5 culture hacks for big companies

HUCKLETREE
4 min readJun 27, 2016

By Kia Abdullah

Stop discussing, analysing and documenting every tiny decision — take action instead.

“I’m used to running around in circles,” says Ruth with a bone-weary sigh. “Last month, I asked my manager for a wrist rest. She told me to ask the IT helpdesk. Helpdesk referred me to HR. HR referred me to Facilities. Facilities told me to go to the stationery office. The stationery office was closed for lunch. In the end, I just gave up…”

This story from Ruth Nachum, Senior Account Manager at a FTSE 100 company, is the kind that plays out a thousand times across our biggest companies every month. It signifies the process-heavy culture that bogs down big companies and saps productivity.

Managers at these companies try hard to be nimble and agile and all the other words that litter their websites but, in reality, the bureaucracy is too heavy on their shoulders. Meaningful culture changes take years to implement, but there are things you can do today. Here’s where to start.

1. Move to a ‘Maker’s Schedule’

Picture this: you get into work in the morning and realise that you’re yet to reach a decision on an important set of designs. You schedule a one-hour meeting with the designer and developer on the project — at 2.30pm because that’s the only timeslot you have.

If this scenario sounds perfectly normal, then you’re doing things wrong. Managers can switch tasks easily because their schedules are sliced into
one-hour slots by default. ‘Makers’ on the other hand (programmers, writers, designers, doers) need longer lengths of time to focus and work. Planting a meeting right in the middle of their schedule disrupts their entire afternoon and swallows productivity.

Instead, move to a Maker’s Schedule, as defined by startup svengali Paul Graham. Group meetings together in the morning to get them out of the way and leave the rest of the day for work. Maintain this as a sacrosanct rule to prevent ‘meeting creep’. Let people work.

2. Forget open offices; try coworking instead

Harvard Business Review (HBR) reports that people thrive in coworking spaces far more than in traditional offices.

Those in coworking spaces:

  • Feel that their work is more meaningful
  • Have more control over their environment
  • Feel part of a community

Keeping teams small and placing them outside HQ exposes them to different people, different expertise and a cross-pollination of ideas.

The KPMG Tech Growth team

Patrick Imbach, Head of Tech Growth at KPMG, works out of Huckletree Shoreditch and cites several benefits: “Huckletree puts us right at the heart of highly promising businesses and entrepreneurs and arguably helps us spot emerging trends. It provides great spaces to run our own events for the startup community and helps us attract and retain staff with an entrepreneurial mindset.”
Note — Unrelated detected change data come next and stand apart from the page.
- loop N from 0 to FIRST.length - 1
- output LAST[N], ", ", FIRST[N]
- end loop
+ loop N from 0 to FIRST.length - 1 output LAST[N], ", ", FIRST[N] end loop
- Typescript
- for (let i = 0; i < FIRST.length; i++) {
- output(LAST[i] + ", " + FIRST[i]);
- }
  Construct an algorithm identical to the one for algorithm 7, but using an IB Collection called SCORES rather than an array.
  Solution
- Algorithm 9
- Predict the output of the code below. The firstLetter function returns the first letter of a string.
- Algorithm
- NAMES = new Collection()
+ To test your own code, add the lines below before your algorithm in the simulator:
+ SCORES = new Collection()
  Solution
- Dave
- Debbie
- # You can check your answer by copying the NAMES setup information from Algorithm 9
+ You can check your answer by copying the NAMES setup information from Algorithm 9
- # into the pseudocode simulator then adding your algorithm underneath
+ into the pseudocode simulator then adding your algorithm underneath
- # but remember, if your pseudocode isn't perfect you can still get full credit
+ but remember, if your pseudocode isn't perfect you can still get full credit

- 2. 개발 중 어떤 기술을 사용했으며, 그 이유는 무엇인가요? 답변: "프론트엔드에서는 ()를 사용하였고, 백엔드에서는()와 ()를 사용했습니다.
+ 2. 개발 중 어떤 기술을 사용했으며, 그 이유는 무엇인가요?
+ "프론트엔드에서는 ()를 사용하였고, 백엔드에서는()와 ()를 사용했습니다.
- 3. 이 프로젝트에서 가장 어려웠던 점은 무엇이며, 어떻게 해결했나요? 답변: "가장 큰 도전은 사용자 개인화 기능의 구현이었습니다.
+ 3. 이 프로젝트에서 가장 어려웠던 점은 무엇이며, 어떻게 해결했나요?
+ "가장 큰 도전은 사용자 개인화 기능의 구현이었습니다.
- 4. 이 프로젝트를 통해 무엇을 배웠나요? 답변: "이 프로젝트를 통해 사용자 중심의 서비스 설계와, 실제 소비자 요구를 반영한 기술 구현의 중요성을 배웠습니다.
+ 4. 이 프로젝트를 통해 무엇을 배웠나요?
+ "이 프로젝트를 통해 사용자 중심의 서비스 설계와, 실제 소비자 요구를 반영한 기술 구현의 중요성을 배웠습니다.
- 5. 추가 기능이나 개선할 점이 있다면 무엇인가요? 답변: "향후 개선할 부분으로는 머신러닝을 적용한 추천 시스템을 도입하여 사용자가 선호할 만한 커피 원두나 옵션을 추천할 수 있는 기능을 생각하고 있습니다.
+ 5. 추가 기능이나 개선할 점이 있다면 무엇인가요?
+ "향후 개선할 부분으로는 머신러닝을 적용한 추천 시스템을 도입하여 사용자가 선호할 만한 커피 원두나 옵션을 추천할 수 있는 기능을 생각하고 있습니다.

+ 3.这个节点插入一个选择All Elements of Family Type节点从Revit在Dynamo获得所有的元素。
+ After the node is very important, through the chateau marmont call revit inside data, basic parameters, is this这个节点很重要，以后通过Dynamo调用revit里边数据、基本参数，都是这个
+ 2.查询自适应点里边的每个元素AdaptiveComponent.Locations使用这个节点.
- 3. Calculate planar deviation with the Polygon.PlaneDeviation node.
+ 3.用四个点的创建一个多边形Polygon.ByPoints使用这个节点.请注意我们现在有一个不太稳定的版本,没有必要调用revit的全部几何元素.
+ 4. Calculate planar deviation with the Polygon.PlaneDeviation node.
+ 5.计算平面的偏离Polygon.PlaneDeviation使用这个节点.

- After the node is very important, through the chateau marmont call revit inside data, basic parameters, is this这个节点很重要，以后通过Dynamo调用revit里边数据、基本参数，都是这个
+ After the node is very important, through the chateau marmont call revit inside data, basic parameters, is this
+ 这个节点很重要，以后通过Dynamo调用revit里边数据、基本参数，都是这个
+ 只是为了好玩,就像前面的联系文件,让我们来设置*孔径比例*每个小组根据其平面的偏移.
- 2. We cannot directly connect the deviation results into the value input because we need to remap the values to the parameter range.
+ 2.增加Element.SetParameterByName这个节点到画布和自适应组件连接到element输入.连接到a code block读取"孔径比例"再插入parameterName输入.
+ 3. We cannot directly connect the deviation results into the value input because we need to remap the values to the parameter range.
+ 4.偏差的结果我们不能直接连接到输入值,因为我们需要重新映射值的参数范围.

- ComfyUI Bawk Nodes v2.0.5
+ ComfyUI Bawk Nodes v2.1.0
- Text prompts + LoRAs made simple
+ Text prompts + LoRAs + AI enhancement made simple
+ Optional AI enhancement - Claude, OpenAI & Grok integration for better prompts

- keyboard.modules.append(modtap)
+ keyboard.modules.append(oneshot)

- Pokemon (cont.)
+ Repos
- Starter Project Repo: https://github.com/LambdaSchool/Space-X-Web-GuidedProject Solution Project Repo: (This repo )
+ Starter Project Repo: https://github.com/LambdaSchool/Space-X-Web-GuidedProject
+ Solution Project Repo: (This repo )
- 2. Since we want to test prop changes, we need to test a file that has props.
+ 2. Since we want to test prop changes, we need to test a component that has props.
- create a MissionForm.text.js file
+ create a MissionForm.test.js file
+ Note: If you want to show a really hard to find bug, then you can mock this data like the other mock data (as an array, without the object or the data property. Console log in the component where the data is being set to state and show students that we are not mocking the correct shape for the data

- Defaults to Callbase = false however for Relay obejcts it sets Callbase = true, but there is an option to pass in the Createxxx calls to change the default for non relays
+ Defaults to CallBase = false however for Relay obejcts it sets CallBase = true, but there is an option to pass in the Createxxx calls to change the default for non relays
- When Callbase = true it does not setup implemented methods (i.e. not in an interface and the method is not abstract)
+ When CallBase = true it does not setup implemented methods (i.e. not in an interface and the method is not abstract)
Book a free tour at Huckletree to learn more about coworking for bigger businesses.

3. Make IT ‘frictionless’

Tim Campos, Chief Information Officer at Facebook, calls it ‘Frictionless IT’: the ability to pick up a new mouse, extension lead, dongle, keyboard or screen wipe on your way back from lunch instead of filling out a form and waiting days.

Facebook’s Vending Machines

How can you create innovative solutions like this to let people work? You don’t need to do a company-wide survey to find out what the problem spots are; just talk to a dozen people or two. If there are specific barriers and bottlenecks, they will soon become apparent.

4. Teach tech to the higher ups

Many higher ups in traditionally big companies wouldn’t be able to define UX (user experience). In most cases, this is fine: CEOs are paid to run companies, not to learn every acronym in the glossary. What’s more problematic is when a lack of technical knowledge affects people on the ground.

“I’m not a designer but my project lead doesn’t seem to understand that,” says developer Mark Price. “It’s not unique to my current company either. I’ve been asked so many times to mock up some wireframes. Good design is a discipline in its own right.”

Asking a developer to do UX is like asking a construction worker to throw together some architectural blueprints. Someone truly talented in both arenas is something of a white whale.

To become more agile and effective, big companies need to educate those at all ranks on the importance of UX and broader developments in tech.

5. Be brave!

Big companies are understandably averse to risk. They have huge a customer base, a lucrative client list and a precious public image to protect.

In startup culture, taking risks is an integral part of growth, be it a nascent YouTube with its laissez-faire attitude to copyright or a more mature Facebook playing fast and loose with privacy settings. If you are providing something people love, you can afford to take risks. Failure isn’t always bad if, as the saying goes, you fail fast and fail better.

Stop discussing, analysing and documenting every tiny decision — take action instead.

It was Herb Kelleher, co-founder of Southwest Airlines, who said, “We have a strategic plan — it’s called doing things.” It may be missing half a dozen process diagrams, but it’s an excellent place to start.